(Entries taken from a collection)
------------------------------------------------------------------------

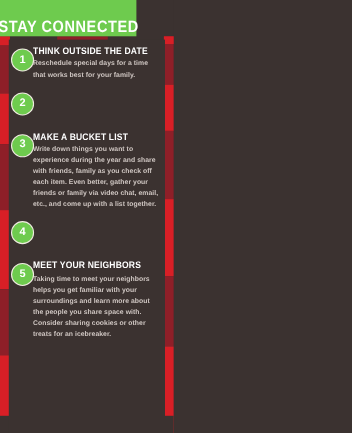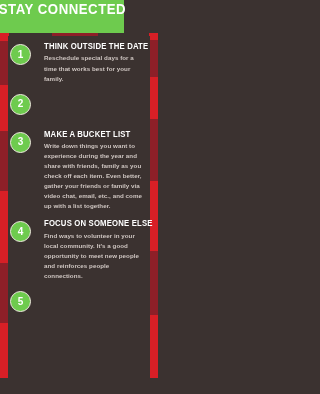--- a/index.html
+++ b/index.html
@@ -26,21 +26,21 @@
 
   
   .banner {
     position: absolute;
     left: 0;
     top: 0;
     width: 124px;
     height: 33px;
     background: #6ecb4e;
     display: flex;
-    align-items: flex-start;
+    align-items: flex-end;
     justify-content: center;
     z-index: 6;
   }
   .banner-title {
     color: #ffffff;
     font-family: "Liberation Sans Narrow", "Liberation Sans", sans-serif;
     font-weight: bold;
     font-size: 15px;
     letter-spacing: 0.6px;
     transform: scaleX(0.88);
@@ -100,21 +100,21 @@
   }
   .badge-num {
     color: #ffffff;
     font-family: "Liberation Sans Narrow", "Liberation Sans", sans-serif;
     font-weight: bold;
     font-size: 10px;
     line-height: 1;
   }
 
   .card-body {
-    margin-left: 36px;
+    margin-left: 22px;
     padding-right: 2px;
   }
 
   .card-heading {
     color: #ffffff;
     font-family: "Liberation Sans Narrow", "Liberation Sans", sans-serif;
     font-weight: bold;
     font-size: 8.6px;
     letter-spacing: 0.2px;
     transform: scaleX(0.9);
@@ -199,29 +199,29 @@
       <div class="card-body">
         <div class="card-heading">MAKE A BUCKET LIST</div>
         <p class="card-text">Write down things you want to experience during the year and share with friends, family as you check off each item. Even better, gather your friends or family via video chat, email, etc., and come up with a list together.</p>
       </div>
     </div>
 
     <div class="card">
       <div class="badge">
         <span class="badge-num">4</span>
       </div>
+    </div>
+
+    <div class="card">
+      <div class="badge">
+        <span class="badge-num">5</span>
+      </div>
       <div class="card-body">
-        <div class="card-heading">FOCUS ON SOMEONE ELSE</div>
-        <p class="card-text">Find ways to volunteer in your local community. It's a good opportunity to meet new people and reinforces people connections.</p>
-      </div>
-    </div>
-
-    <div class="card">
-      <div class="badge">
-        <span class="badge-num">5</span>
+        <div class="card-heading">MEET YOUR NEIGHBORS</div>
+        <p class="card-text">Taking time to meet your neighbors helps you get familiar with your surroundings and learn more about the people you share space with. Consider sharing cookies or other treats for an icebreaker.</p>
       </div>
     </div>
 
   </div>
 
   <div class="bottom-fill"></div>
 
 </div>
 
 </body></html>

------------------------------------------------------------------------

▶ [TASK BRIEF] For the word "items", go through the records and show each line that carries it.

▶ [SOLUTION FOR THIS TASK]
-    align-items: flex-start;
+    align-items: flex-end;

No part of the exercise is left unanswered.